薩摩藩の討幕路線
出典: フリー百科事典『ウィキペディア(Wikipedia)』 (2021/09/18 03:54 UTC 版)
四侯会議の失敗は、将軍徳川慶喜の存在を前提としながらも、諸侯会議を中心に据えて幕府体制を変革しようとしていた薩摩藩(島津久光)の従来の方針に大いに変更を加えるきっかけとなった。ここから薩摩藩が前年初頭に締結された薩長同盟による長州藩との連携に基づき、慶喜の将軍職剥奪および慶喜を中心とした一会桑権力の打破、さらに最終的には幕府の倒壊までを見据えた武力倒幕路線が登場する。早くも四侯会議崩壊直後の5月25日に京都薩摩藩邸で行われた重臣会議で、幕府との武力対決路線が確認されている(ただし、この時期の薩摩藩の武力行使対象に江戸の幕府組織そのものまで考えていたかどうかについては諸説分かれる。脚注も参照)。 6月初め、大久保は鹿児島へ藩主島津忠義および一大隊の上京を求めた。
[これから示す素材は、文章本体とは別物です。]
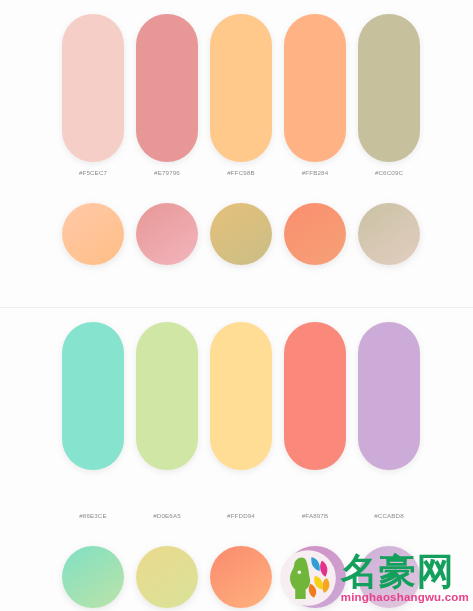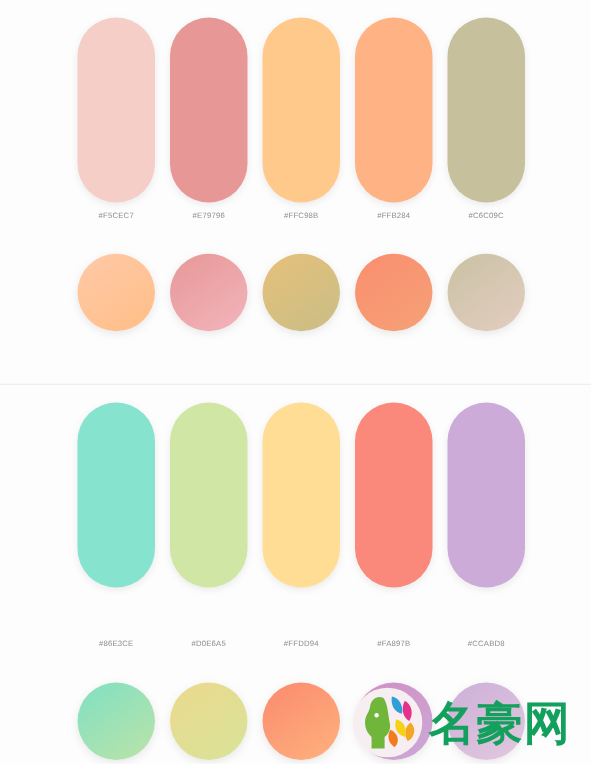"名豪网" .watermark { right: 16px -> 4px }
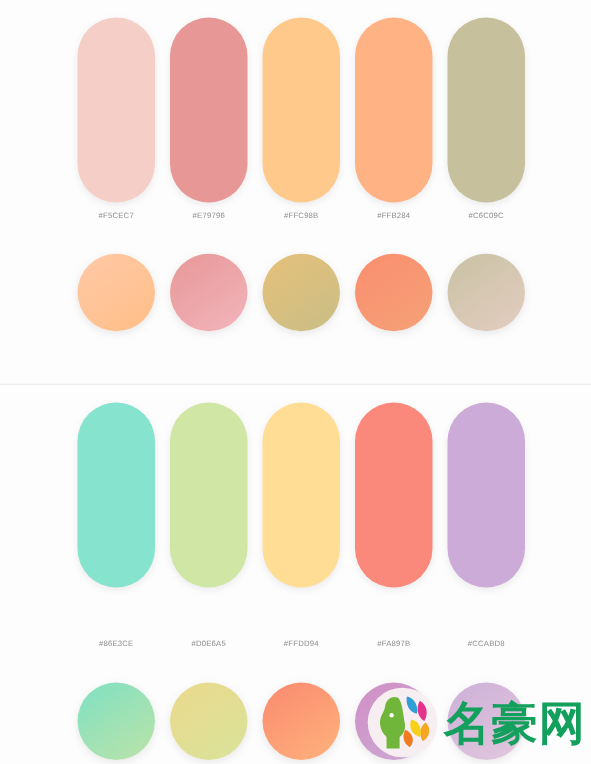"minghaoshangwu.com" div.wm-url { html: none -> <div>minghaoshangwu.com</div> }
当時、京都の大久保寓居には、同盟中の長州藩士品川弥二郎が政情視察のため居候していたが、そこへ同藩の山県有朋が密かに上京してきたのを受け、6月16日久光は山県・品川を引見し、近日中に西郷隆盛を山口へ派遣する予定であることを告げ、山県に6連発のピストルを下賜。さらに両名に先に山口に帰国して両藩が「連合同心戮力して大義を天下に鳴らさん」との方針を長州藩首脳部へ伝えるように依頼した(結果的に薩土盟約の成立によって西郷派遣は中止となり、山県は藩内で面目を失うことになり、一時期奇兵隊本営のあった吉田に引きこもることになる)。